Here, we used fatty acid analysis to investigate the variability of feeding strategies and trophic niche among these three groups off the Peruvian exclusive economic zone. As the fatty acids of a heterotrophic organism effectively reflect those in its diet [37], this study was designed to (1) determine the differences in fatty acid composition and trophic niche among three groups, (2) explore the variability of fatty acid composition between sexes, and (3) evaluate the feeding strategy of three groups of D. gigas. This study provides the basis for understanding the variability of feeding strategy and coexistence mechanism among groups and sexes.
2. Materials and Methods
2.1. Sample Collection and Preparation
A total of 108 squids were caught by commercial jigging vessels off the Peruvian exclusive economic zone (EEZ) (80°41′~89°07′ W, 10°39′~18°49′ S) from June to December 2020 (Figure 1). D. gigas were collected and immediately frozen at −20 °C on board to prevent tissue degradation and lipid oxidation [10]. Before defrosting in the laboratory, the muscle tissue (~10.0 g wet weight) from the ventral mantle of each specimen was obtained, placed immediately in a drying chamber (ChristAlpha 1-4/LDplus, Osterode, Germany), and lyophilized to constant weight. Each dried sample was then ground into powder, and about 0.2 g of powder was used for fatty acid analysis. After defrosting, mantle length and body weight were measured, and sexually mature samples were screened. The division of three size groups is based on body length at sexual maturity: small-sized group (mantle length: 130 to 260 mm for adult males and 140 to 340 mm for adult females), medium-sized group (mantle length: 240 to 420 mm for adult males and 280 to 600 mm for adult females), large-sized group (mantle length: >400 mm for adult males and >550 mm for adult females) [36]. A total of 108 samples were selected, including 26 small-sized samples, 43 medium-sized samples, and 39 large-sized samples (Table 1).
2.2. Fatty Acid Analysis
Fatty acid methyl esters (FAMEs) of each sample were measured according to the GAQSIQ method with minor modifications [38]. Briefly, we used a mixture of chloroform and methanol 2:1 (v/v) [39,40] to extract the lipids for each tissue sample, and the lipid content was determined gravimetrically. Lipids were then trans-esterified with boron trifluoride–methanol and analyzed as FAMEs. FAMEs were separated and quantified by a gas chromatography/mass selective detector (7890B/5977A, Agilent Technologies, Santa Clara, CA, USA) equipped with an HP-88 capillary column (60 m × 0.25 mm × 0.2 µm, Agilent Technologies). Methyl nonadecanoate (19:0) was used as an internal standard. Injection of samples was carried out in splitless mode, using helium as the carrier gas and a thermal gradient from 125 °C to 250 °C, with an auxiliary heater at 280 °C. Fatty acids were identified by comparison to relative retention times of a known standard [38] and the fatty acid data for this study. The results were calculated as a percentage of the total fatty acids in the sample.

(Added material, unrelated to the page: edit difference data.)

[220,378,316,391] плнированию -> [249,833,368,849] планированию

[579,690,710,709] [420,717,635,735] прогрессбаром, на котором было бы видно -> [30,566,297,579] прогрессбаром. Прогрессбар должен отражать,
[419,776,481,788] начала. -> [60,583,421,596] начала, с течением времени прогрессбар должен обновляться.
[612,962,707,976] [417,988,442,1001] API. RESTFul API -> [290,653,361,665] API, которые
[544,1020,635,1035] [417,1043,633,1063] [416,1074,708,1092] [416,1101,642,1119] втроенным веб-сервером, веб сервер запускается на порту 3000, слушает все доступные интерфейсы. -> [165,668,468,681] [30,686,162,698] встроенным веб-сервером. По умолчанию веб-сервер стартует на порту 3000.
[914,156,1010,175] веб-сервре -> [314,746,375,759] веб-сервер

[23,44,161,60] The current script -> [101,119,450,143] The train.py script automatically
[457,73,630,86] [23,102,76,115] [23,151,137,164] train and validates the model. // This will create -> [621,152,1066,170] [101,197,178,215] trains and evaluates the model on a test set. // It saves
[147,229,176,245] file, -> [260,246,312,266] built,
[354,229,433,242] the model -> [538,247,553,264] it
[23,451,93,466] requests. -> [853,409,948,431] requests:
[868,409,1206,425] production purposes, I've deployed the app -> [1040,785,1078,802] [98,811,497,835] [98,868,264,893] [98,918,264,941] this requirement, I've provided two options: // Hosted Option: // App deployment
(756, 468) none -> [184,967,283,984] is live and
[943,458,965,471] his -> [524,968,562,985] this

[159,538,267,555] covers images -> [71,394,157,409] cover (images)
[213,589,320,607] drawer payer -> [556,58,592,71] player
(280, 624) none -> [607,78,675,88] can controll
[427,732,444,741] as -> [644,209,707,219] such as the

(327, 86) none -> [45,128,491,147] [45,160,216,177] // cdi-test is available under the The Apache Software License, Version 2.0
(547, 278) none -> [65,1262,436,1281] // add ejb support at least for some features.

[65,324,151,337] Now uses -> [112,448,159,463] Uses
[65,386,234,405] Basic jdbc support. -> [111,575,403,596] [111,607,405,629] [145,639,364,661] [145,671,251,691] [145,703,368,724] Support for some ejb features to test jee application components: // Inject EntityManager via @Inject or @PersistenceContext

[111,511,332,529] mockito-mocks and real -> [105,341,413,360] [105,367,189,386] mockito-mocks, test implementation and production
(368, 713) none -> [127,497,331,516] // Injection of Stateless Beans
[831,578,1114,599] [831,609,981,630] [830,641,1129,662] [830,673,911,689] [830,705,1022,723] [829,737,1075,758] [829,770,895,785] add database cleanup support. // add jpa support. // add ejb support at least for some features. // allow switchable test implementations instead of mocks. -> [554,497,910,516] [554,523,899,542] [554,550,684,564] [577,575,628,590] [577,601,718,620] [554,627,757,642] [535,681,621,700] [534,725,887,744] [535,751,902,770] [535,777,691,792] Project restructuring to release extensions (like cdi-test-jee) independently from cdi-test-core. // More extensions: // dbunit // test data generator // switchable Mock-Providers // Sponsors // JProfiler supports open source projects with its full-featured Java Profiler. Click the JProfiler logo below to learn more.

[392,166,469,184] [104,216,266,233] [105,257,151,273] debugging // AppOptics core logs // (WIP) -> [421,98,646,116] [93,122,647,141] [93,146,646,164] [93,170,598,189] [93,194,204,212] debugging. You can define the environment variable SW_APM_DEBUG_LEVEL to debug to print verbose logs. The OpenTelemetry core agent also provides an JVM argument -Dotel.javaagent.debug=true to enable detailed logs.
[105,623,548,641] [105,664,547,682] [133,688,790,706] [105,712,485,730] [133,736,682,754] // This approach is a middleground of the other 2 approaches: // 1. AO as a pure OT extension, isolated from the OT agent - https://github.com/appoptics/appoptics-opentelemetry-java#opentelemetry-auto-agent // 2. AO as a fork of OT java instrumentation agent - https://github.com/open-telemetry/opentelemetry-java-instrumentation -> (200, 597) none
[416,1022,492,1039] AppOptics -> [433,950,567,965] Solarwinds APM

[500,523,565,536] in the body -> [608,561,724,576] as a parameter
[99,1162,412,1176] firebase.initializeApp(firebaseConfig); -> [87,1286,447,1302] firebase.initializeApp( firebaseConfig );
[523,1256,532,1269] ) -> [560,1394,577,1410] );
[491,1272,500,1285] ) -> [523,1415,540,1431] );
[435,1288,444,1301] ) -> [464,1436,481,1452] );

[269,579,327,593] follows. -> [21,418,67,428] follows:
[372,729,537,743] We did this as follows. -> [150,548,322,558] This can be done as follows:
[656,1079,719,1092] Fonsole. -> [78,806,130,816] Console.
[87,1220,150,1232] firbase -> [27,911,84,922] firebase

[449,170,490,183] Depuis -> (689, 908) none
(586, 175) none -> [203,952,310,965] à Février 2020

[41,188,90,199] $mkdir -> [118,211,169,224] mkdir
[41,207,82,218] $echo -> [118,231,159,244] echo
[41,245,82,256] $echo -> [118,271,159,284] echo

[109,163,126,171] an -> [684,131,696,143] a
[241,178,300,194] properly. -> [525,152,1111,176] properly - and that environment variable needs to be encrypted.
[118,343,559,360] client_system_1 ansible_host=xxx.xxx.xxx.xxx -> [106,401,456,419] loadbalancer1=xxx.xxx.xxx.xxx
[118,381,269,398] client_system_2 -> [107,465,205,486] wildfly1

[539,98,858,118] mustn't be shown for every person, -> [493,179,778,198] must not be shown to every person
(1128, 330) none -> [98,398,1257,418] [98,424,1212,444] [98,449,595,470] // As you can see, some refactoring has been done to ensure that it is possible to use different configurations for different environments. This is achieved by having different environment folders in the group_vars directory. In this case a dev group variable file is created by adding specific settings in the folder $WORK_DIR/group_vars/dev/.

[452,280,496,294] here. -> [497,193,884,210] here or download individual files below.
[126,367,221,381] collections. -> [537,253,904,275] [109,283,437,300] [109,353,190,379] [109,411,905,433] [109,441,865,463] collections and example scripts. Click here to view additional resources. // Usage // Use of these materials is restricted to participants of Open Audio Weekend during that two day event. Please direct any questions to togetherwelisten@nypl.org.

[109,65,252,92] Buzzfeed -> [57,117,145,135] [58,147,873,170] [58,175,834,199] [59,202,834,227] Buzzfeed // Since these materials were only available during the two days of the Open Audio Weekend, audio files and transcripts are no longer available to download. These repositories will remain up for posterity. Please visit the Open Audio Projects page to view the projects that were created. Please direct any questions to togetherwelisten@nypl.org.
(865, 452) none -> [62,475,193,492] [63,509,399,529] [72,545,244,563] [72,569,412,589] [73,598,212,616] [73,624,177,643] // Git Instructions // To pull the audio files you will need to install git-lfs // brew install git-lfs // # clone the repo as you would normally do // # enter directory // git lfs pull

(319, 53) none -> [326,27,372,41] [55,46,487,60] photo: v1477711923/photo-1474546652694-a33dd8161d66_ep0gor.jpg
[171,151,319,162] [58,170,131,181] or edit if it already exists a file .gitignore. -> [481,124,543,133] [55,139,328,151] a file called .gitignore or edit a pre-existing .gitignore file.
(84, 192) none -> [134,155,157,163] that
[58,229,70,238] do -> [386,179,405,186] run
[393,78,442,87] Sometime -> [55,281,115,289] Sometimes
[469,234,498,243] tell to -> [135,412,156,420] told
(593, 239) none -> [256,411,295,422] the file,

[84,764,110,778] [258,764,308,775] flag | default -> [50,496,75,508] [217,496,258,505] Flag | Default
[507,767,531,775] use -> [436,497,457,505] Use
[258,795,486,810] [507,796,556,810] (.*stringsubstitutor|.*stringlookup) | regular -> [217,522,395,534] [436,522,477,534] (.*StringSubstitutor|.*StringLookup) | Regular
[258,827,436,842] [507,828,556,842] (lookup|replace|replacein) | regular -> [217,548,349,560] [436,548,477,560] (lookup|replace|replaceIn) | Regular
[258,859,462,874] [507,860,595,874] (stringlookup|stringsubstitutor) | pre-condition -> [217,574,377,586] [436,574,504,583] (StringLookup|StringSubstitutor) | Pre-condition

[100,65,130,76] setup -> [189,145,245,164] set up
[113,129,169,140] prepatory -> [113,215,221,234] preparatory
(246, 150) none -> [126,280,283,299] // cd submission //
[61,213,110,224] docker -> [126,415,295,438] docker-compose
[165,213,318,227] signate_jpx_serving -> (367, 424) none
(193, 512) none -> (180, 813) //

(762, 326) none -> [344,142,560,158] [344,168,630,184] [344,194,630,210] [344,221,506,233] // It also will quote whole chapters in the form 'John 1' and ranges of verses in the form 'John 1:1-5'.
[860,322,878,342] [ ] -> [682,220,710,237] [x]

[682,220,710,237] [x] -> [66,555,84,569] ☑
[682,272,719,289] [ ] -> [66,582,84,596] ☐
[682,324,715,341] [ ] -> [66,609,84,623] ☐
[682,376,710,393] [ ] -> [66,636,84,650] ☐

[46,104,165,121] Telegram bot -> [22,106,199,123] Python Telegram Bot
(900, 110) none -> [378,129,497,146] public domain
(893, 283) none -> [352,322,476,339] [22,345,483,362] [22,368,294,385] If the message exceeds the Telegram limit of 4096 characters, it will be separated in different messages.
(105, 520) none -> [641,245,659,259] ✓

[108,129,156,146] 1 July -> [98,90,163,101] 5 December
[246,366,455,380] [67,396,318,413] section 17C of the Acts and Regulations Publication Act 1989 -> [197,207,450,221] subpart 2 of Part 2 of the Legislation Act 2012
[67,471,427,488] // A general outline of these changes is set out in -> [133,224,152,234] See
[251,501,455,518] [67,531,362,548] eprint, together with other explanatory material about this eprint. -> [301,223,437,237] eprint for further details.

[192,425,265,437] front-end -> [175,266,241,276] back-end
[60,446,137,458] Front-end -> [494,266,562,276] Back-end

The total content of fatty acids (total FAs) was measured based on dry tissue weight (mg/g dry weight), and each fatty acid (FA) was calculated as a percentage of total FAs [37]. The individual fatty acids were grouped into three main FA classes: saturated fatty acids (SFAs), monounsaturated fatty acids (MUFAs), and polyunsaturated fatty acids (PUFAs). FAs accounting for less than 1% of total FAs in at least one sample were excluded in subsequent analyses. In addition, the fatty acids indicating feeding habits were called signature fatty acids. In this study, the differences in feeding habits among various groups of squids were explored based on the signature fatty acids. The signature fatty acids and their indications are shown in Table 2.
2.3. Statistical Analysis
All content data were analyzed with the one-sample Kolmogorov–Smirnov test to check for normal distribution and subjected to Levene’s test to check for homogeneity of variance [44]. If they did not conform to the normal distribution, the data were converted to the logarithmic form before testing. Afterwards, t-test (two-tailed) was used to test the means of each FA profile and main FA class between males and females [44]. In addition, the means of each FA profile and main FA class among groups were compared using one-way analysis of variance (ANOVA) followed by Tukey’s post hoc test, if necessary [44,45].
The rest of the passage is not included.